I remember Papa..

It's my Life Add comments

I went to see my ENT doctor last February 5 for a follow up check up. It was 11 days after my surgery. I was advised for 2-week voice rest more. I can talk now but should be very minimal. I was told to talk only if necessary. If not, then just keep my mouth shut. :) After my check up, I went to SSS Office to check the status of my Sickness claim application. Unlike other counter, Medical line is not queueing. I was able to finish my business in less than 15 minutes after I arrived the said office.

It was still early in the afternoon then that I decided to visit a mall. No, I didn’t go to Megamall. I went to Edsa Central Pavilion. I plan to visit different bookstores in and around it. I took a jeep ride bound to Crossing United from Medical City. I decided to eat a late lunch at Jolibee. I chose to seat on a chair near the Window. I ate lunch slowly and just enjoy the food.

Since, it was nearly 3PM, the place was not crowded like it used to during lunch time. As I gazed around the fastfood chain, I suddently remembered that my father used to meet his “business clients” in it.

My father died 6 years ago. He died of lymphoma. I wasn’t able to visit his tomb on his death anniversary because it was the same day when I underwent the operation. It was January 25.

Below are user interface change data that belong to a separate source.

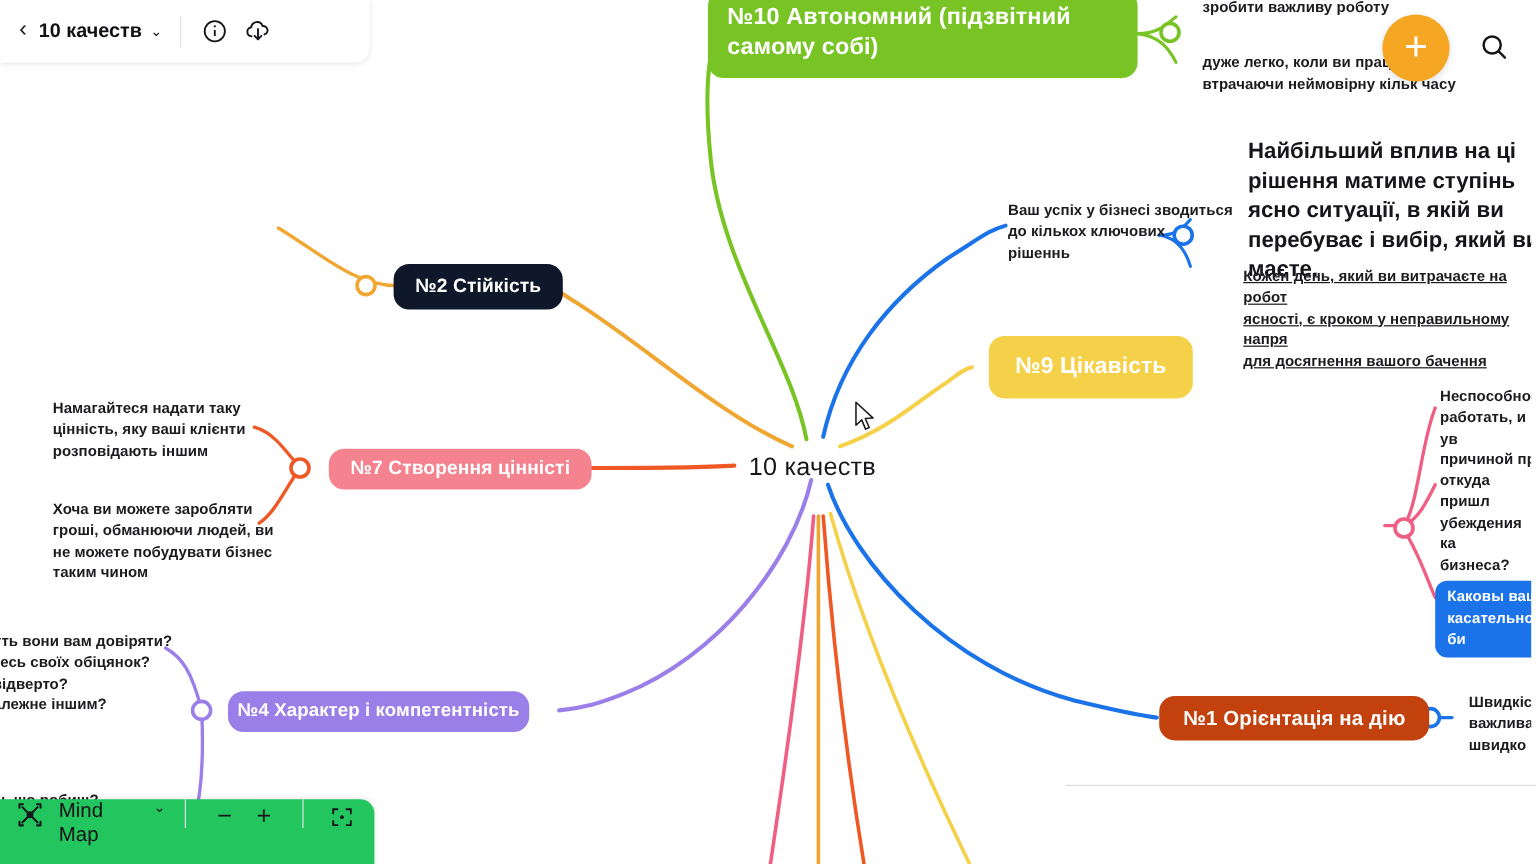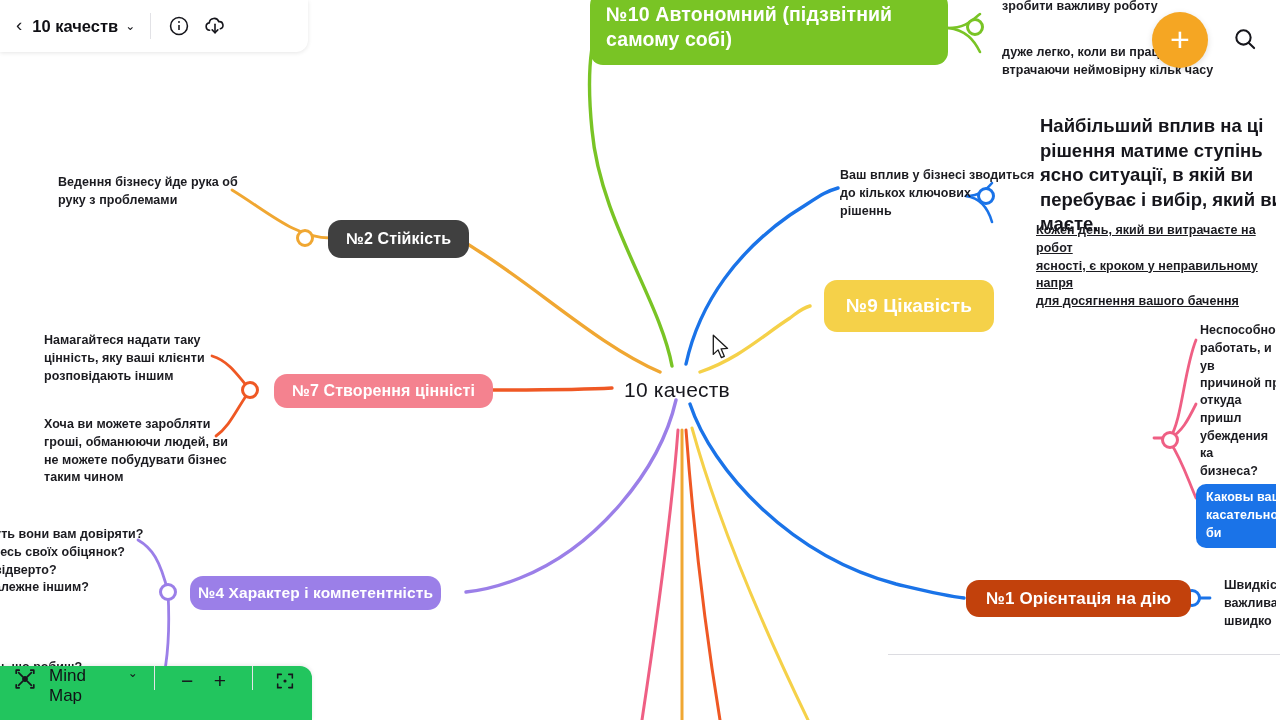--- a/index.html
+++ b/index.html
@@ -178,49 +178,47 @@
       <path d="M692,428 C712,500 750,600 808,720" stroke="#f5d149" stroke-width="3"></path>
     </g>
   </svg>
 
   <div id="root-node">10 качеств</div>
 
   <div class="node wrap" style="left:590px; top:-8px; width:358px; padding:10px 16px 12px; background:#79c425; font-size:19.5px; line-height:1.3;">№10 Автономний (підзвітний самому собі)</div>
 
   <div class="node" style="left:824px; top:280px; height:52px; padding:0 22px; background:#f5d149; font-size:19px; color:#fff;">№9 Цікавість</div>
 
-  <div class="node" style="left:328px; top:220px; height:38px; padding:0 18px; background:#404040; font-size:16px;">№2 Стійкість</div>
+  <div class="node" style="left:328px; top:220px; height:38px; padding:0 18px; background:#0f172a; font-size:16px;">№2 Стійкість</div>
 
   <div class="node" style="left:274px; top:374px; height:34px; padding:0 18px; background:#f4828f; font-size:16px;">№7 Створення цінністі</div>
 
   <div class="node" style="left:190px; top:576px; height:34px; padding:0 8px; background:#9b7fe8; font-size:15.5px;">№4 Характер і компетентність</div>
 
   <div class="node" style="left:966px; top:580px; height:37px; padding:0 20px; background:#c2410c; font-size:17px;">№1 Орієнтація на дію</div>
 
 
   <div class="node wrap" style="left:1196px; top:484px; width:108px; padding:5px 10px 6px; background:#1a73e8; font-size:12.5px; line-height:1.42; white-space:pre-line; border-radius:10px;">Каковы ваши
 касательно би</div>
 
   <div class="leaf" style="left:1002px; top:-2px; white-space:pre-line;">зробити важливу роботу</div>
 
   <div class="leaf" style="left:1002px; top:44px; white-space:pre-line;">дуже легко, коли ви працю       аб
 втрачаючи неймовірну кільк       часу</div>
 
-  <div class="leaf" style="left:840px; top:167px; white-space:pre-line;">Ваш вплив у бізнесі зводиться
+  <div class="leaf" style="left:840px; top:167px; white-space:pre-line;">Ваш успіх у бізнесі зводиться
 до кількох ключових
 рішеннь</div>
 
   <div class="leaf big" style="left:1040px; top:114px; width:250px;">Найбільший вплив на ці рішення матиме ступінь ясно ситуації, в якій ви перебуває і вибір, який ви маєте.</div>
 
   <div class="leaf" style="left:1036px; top:222px; white-space:pre-line;text-decoration:underline;">Кожен день, який ви витрачаєте на робот
 ясності, є кроком у неправильному напря
 для досягнення вашого бачення</div>
 
-  <div class="leaf" style="left:58px; top:174px; white-space:pre-line;">Ведення бізнесу йде рука об
-руку з проблемами</div>
 
   <div class="leaf" style="left:44px; top:416px; white-space:pre-line;">Хоча ви можете заробляти
 гроші, обманюючи людей, ви
 не можете побудувати бізнес
 таким чином</div>
 
   <div class="leaf" style="left:44px; top:332px; white-space:pre-line;">Намагайтеся надати таку
 цінність, яку ваші клієнти
 розповідають іншим</div>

He used to sit in the far left corner of the resto facing Highway 54. I took a quick look on the said spot. I usually felt sad when I remember my father. But now, I guess I have already accepted that he is gone, and what I felt then was no longer sadness but regret. Regret because he may not be able to see how our life has improved. He may not be able to watch news, movies from a big flat screen. He may not be able to sing in our midi player. He may not be able to joing our family dates. He didn’t us his girls college graduation picture hanging on the wall. He may not be able to see his granddaughter blossom into a fine girl. Yet, I realize that inspite of all these things, papa is happy now and I would like to believe that he is in a better place now than us.

We love you papa and we will always miss you. Until we meet each other again.